他願意給她解釋,至少證明他在乎她,甚至願意把家裏的那些難堪瑣碎告訴她。

宋瑾想,戀愛腦是不是就是這樣的,悲一下喜一下,被人牽著鼻子走還樂此不疲。

“行吧。”

明明看見了坑,可她還是清醒地往下跳,她給自己辯解,因為她實在珍惜季舒白這個大明的朋友,接受她的奇怪思想和論調,即使不同意,也至少可以和平討論,而不是一味批判。為了這個朋友,她可以隱忍一下。

她說服了自己。

“今天本該陪你好好逛逛的,沒想到遇到這些事,反而叫你不高興。等春天來了,天氣溫暖一些,我們再一道出門走走好不好?你喜歡踏青還是游湖?”

他拉著宋瑾的手腕擠過人群慢慢往前走,宋瑾順從地跟在後頭。

“都想。”

季舒白輕笑一聲:“好,那就都去。”

“盧大人他們還等著你呢,你要不要先回去?”

季舒白把她拉近些,讓她跟自己肩並肩走路,這樣即使在吵鬧的街頭,兩人也不用很大聲說話,對方就能聽見。

“不急,我從你娘手裏接過你,總要親自還回去才好。”

宋瑾聽了便沒再說什麽,由他牽著,兩人一道往前走去。

這頭宋瑾心情漸漸恢覆,那頭裴夫人卻生了大氣。

她看著季舒白拉著一個姑娘走了,全程都沒有看自己女兒一眼,可明明幾個月前自己女兒還時常去他家。

“你告訴我,他那日為什麽來家說叫你往後不要去了?”

裴丹陽抿唇不語,她不敢告訴自己母親,那是她的意思。

上趕著去送,人家又不要,還拉個人過來擋著,她看的清楚其中關系,不願意摻和其中,便央求季舒白去告訴自己爹娘,別讓自己過去了。

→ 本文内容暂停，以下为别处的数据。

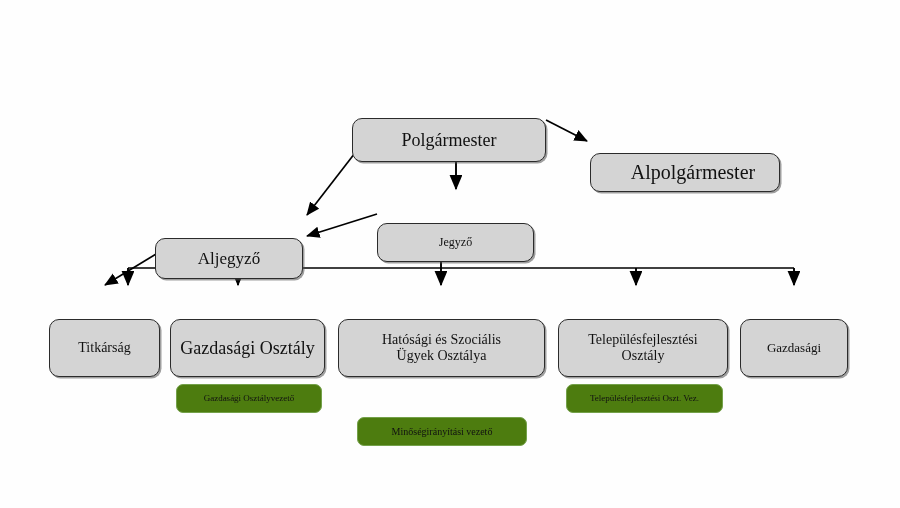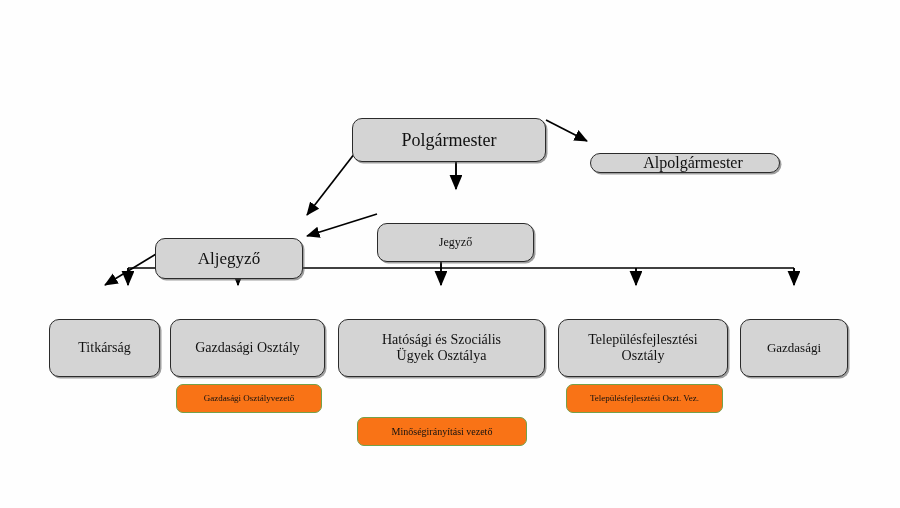"Alpolgármester" div.node { font-size: 16px -> 20px; height: 20px -> 39px }
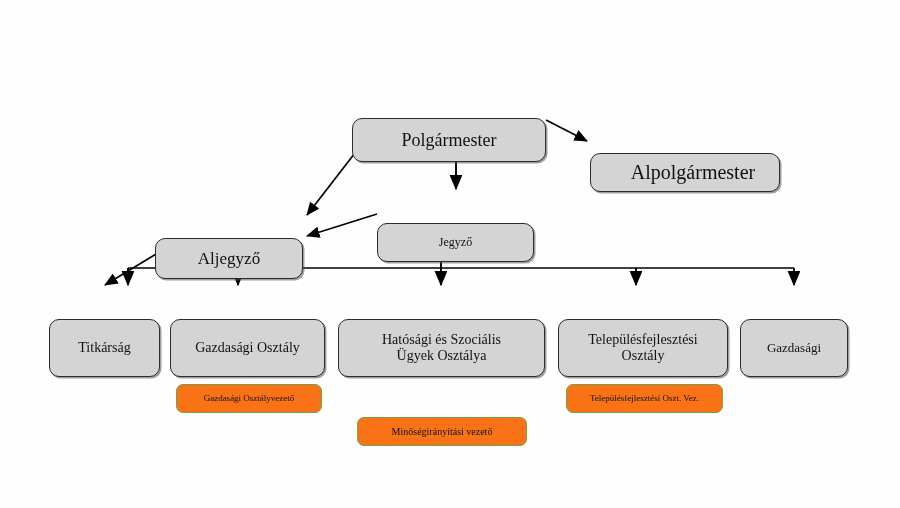"Gazdasági Osztály" div.node { font-size: 14px -> 18px }
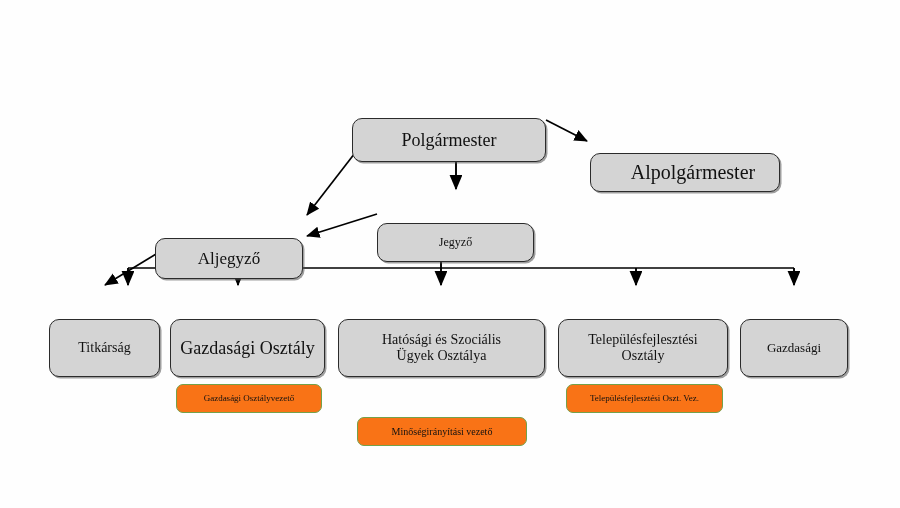"Gazdasági Osztályvezető" .node.role { background: #f97316 -> #4d7c0f }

季舒白倒是肯配合,直接提出別再讓裴丹陽來自己家,自己有客不便時常見她,婚事更是別想,要裴家給裴丹陽另尋一門好親事。

兩家關系越發惡化起來。

裴夫人見女兒不說話,便以為她受了天大的委屈:“是不是因為那個女人?”

她盯著宋瑾離去的方向:“誰家的姑娘這麽沒有教養,大街上跟個男人打打鬧鬧,身邊連個下人都沒有。不知羞恥,他到底看上她什麽了?”

“娘,你別說了。”

“我為什麽不能說?這麽年輕有為的男人你以為到處都是呢?你姨夫好歹是他叔叔,咱們還能說得上話。這門親事咱們要是攀上了,你哥哥將來謀個差事不是簡單多了。就算不當官,那經個商也是有靠山的,你沒看見那柴恒,不就是跟當官的走得近才能賺錢嘛,這事咱們不能就這麽算了。”

“娘,季哥哥說的很清楚了,他不會娶我的。”

“他不娶你要娶誰?娶那個女人?我倒要看看是誰家生誰家養的,教出這麽一個沒規矩的女兒來,咱們決不能便宜了她。”

“娘,你不要揣著明白裝糊塗,你心裏清楚季哥哥為什麽不肯娶我,何必要去為難人家。”

“你怎麽跟你娘說話呢?我是為你好,你以為滿大街都是三十歲的五品官嘛?過了這個村就沒有這個店,況且當年的事情跟你有什麽關系?你有什麽好愧疚的?咱們就算輸也不能輸給那樣一個女人。”

“哪樣的女人?娘,你又不了解人家,怎麽張口閉口就是那樣的女人?”

裴夫人驚了一下,那一刻她覺得自己的女兒變得有些不認識了。

“你今日怎麽回事?早上吃炮仗了嘛?還沖你娘發起火來了,我平時怎麽教的你規矩?我不了解她,難道你了解她啊?”

說到這裏,她忽然明白過來:“你是不是在季家見過她?”

裴丹陽將臉撇過去,不肯答話,這下裴夫人更加確定了。

“我就說嘛,怎麽突然就不讓你去他家了,原來是金屋藏嬌了。”

“娘——”

“你不要再說了,我看你是越來越沒規矩了,虧我還覺得你受了委屈。今日花燈也別看了,給我回家思過去!”

“娘——”

裴夫人不由分說,讓身邊下人架著裴丹陽回去了,又另外吩咐人去盯著季舒白,她倒要看看這個陸姑娘到底是誰家的陸姑娘。